* [WTF] ... is going on with current->fs->{root,mnt} accesses in pohmelfs
@ 2010-02-10 10:04 Al Viro
2010-02-10 10:12 ` Evgeniy Polyakov
0 siblings, 1 reply; 14+ messages in thread
From: Al Viro @ 2010-02-10 10:04 UTC (permalink / raw)
To: zbr; +Cc: linux-fsdevel, linux-kernel
a) pohmelfs_construct_path_string() will do interesting things if you
call it while chrooted into jail and pohmelfs mounted deeper in that
jail. Try it.
b) just why do we care about root of chroot jail in pohmelfs_path_length()?
Not to mention anything else, current->fs->root/mnt may be changed under
you if you share current->fs with another thread, but even aside of that,
why does filesystem care about chroot of caller at all?
What's going on there?
^ permalink raw reply [flat|nested] 14+ messages in thread
* Re: [WTF] ... is going on with current->fs->{root,mnt} accesses in pohmelfs
2010-02-10 10:04 [WTF] ... is going on with current->fs->{root,mnt} accesses in pohmelfs Al Viro
@ 2010-02-10 10:12 ` Evgeniy Polyakov
2010-02-10 10:24 ` Al Viro
0 siblings, 1 reply; 14+ messages in thread
From: Evgeniy Polyakov @ 2010-02-10 10:12 UTC (permalink / raw)
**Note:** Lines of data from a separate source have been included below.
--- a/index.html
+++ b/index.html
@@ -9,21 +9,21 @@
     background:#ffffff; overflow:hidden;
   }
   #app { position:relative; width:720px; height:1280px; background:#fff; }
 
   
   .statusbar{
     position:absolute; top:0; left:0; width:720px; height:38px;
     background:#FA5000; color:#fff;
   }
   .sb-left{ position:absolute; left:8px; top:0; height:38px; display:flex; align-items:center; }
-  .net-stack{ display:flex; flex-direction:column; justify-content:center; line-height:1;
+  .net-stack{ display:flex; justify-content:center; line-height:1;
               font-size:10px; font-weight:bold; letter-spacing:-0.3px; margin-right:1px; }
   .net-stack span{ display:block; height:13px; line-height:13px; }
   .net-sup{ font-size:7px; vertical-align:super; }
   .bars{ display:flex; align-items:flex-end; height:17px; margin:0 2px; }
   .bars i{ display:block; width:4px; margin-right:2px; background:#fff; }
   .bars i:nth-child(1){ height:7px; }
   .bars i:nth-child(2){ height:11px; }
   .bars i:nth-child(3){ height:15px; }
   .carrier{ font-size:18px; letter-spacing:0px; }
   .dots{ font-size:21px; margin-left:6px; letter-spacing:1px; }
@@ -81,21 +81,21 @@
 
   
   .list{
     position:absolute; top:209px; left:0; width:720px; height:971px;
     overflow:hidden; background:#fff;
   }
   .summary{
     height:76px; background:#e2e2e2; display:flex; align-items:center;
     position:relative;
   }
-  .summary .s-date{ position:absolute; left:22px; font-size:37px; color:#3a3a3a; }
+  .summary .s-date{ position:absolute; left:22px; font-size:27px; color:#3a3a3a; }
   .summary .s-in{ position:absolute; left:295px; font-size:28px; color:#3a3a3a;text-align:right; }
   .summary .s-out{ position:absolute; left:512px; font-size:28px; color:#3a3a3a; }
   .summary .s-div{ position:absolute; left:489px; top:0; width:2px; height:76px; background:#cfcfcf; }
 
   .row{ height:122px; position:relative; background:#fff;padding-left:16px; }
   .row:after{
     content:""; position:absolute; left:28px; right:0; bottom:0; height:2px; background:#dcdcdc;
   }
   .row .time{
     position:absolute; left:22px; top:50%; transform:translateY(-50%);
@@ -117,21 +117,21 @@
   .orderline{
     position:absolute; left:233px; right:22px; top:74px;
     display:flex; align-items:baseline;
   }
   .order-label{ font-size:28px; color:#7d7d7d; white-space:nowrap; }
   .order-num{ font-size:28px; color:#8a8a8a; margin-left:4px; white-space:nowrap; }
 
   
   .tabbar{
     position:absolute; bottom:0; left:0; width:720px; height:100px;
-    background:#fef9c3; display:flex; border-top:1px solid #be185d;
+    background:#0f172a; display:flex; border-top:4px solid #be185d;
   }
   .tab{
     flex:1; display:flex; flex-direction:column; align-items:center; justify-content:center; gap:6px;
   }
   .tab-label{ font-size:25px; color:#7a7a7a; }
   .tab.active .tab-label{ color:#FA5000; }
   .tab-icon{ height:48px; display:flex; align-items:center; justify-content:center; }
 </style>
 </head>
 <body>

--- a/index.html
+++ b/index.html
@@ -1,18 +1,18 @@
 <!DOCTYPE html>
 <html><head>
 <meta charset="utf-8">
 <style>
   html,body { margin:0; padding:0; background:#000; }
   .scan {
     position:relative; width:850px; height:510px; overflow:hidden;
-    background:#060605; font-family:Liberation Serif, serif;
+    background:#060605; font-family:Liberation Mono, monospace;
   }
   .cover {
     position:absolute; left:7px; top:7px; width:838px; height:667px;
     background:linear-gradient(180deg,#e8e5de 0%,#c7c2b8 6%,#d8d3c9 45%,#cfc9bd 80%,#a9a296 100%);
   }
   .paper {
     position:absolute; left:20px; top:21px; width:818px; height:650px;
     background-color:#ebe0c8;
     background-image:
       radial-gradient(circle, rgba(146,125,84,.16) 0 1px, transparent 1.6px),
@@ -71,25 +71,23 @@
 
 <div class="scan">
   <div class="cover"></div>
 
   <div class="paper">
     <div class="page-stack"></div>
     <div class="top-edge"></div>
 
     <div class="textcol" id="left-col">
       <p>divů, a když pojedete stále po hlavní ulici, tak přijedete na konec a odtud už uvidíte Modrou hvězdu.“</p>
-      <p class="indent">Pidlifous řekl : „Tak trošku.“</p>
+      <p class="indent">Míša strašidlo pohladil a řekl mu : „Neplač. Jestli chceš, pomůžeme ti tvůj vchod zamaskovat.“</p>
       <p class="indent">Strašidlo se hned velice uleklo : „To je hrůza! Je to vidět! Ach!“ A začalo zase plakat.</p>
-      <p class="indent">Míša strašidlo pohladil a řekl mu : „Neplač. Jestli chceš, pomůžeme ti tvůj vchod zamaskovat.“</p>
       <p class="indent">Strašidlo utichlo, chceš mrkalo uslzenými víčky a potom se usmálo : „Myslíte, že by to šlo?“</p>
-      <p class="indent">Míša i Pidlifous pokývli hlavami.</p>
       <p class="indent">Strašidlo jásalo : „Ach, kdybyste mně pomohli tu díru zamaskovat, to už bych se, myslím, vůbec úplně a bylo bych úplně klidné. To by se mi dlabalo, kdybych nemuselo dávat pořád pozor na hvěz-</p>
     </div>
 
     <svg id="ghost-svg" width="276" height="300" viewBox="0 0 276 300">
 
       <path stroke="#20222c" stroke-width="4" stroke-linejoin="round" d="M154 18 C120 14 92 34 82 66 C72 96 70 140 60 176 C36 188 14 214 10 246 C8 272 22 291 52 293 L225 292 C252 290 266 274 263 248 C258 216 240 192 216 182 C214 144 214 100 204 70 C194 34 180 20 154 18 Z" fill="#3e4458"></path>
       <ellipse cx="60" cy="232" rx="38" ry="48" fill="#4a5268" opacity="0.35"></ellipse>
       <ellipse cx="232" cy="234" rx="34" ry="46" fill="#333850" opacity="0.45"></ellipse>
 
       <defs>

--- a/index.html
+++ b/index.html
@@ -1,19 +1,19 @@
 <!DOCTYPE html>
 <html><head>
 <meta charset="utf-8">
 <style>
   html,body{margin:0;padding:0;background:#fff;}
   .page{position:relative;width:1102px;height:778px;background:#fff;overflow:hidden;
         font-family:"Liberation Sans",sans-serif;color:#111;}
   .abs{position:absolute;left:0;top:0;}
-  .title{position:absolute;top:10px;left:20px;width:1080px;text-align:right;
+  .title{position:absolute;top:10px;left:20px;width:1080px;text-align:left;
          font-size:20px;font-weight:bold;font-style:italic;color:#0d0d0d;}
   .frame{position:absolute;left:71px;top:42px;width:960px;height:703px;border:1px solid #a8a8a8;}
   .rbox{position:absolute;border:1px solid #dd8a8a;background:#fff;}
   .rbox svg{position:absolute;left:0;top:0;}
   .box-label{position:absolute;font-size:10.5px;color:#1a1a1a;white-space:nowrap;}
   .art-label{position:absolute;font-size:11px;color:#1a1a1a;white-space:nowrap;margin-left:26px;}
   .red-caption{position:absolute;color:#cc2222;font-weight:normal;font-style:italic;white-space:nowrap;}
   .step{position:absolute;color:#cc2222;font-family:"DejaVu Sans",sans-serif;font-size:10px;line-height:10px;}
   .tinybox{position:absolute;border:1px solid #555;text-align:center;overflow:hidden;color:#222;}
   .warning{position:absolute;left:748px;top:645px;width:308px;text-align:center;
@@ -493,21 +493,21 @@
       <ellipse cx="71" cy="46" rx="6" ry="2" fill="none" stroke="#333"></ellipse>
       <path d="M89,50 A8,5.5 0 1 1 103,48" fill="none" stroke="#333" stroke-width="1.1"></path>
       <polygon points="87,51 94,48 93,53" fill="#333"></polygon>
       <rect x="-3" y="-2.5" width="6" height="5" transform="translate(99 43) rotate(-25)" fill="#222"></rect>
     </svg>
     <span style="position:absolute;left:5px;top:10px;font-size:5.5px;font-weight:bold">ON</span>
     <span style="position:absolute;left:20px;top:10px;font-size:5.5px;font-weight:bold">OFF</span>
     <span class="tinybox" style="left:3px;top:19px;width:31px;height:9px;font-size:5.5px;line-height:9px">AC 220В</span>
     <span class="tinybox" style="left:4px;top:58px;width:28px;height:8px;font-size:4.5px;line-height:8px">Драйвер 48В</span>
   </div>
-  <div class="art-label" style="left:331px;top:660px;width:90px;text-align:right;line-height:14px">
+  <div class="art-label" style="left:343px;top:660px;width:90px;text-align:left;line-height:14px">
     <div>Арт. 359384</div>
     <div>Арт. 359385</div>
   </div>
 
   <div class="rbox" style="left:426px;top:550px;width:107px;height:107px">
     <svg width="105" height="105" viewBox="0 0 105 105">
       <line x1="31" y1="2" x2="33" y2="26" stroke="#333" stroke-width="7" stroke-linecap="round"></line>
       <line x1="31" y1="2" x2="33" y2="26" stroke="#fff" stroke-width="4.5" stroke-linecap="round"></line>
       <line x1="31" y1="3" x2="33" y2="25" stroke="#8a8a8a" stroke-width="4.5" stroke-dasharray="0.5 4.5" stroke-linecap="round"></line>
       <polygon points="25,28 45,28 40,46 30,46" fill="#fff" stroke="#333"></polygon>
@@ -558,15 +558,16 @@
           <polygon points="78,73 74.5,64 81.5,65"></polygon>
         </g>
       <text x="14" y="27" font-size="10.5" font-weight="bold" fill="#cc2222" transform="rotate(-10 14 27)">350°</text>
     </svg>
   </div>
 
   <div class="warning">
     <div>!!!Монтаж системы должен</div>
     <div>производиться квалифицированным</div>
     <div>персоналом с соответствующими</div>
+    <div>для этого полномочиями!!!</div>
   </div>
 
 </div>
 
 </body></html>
To: Al Viro; +Cc: linux-fsdevel, linux-kernel
On Wed, Feb 10, 2010 at 10:04:28AM +0000, Al Viro (viro@ZenIV.linux.org.uk) wrote:
> a) pohmelfs_construct_path_string() will do interesting things if you
> call it while chrooted into jail and pohmelfs mounted deeper in that
> jail. Try it.
Should it walk upto mountpoint?
> b) just why do we care about root of chroot jail in pohmelfs_path_length()?
> Not to mention anything else, current->fs->root/mnt may be changed under
> you if you share current->fs with another thread, but even aside of that,
> why does filesystem care about chroot of caller at all?
>
> What's going on there?
It tries to construct a full path upto mountpoint. Effectively it should
do similar to non-exported dentry_path() things. There is a race between
getting buffer size and filling with the actual path, but we take care
about that by restarting if needed.
--
Evgeniy Polyakov
^ permalink raw reply [flat|nested] 14+ messages in thread
* Re: [WTF] ... is going on with current->fs->{root,mnt} accesses in pohmelfs
2010-02-10 10:12 ` Evgeniy Polyakov
@ 2010-02-10 10:24 ` Al Viro
2010-02-10 10:45 ` Evgeniy Polyakov
0 siblings, 1 reply; 14+ messages in thread
From: Al Viro @ 2010-02-10 10:24 UTC (permalink / raw)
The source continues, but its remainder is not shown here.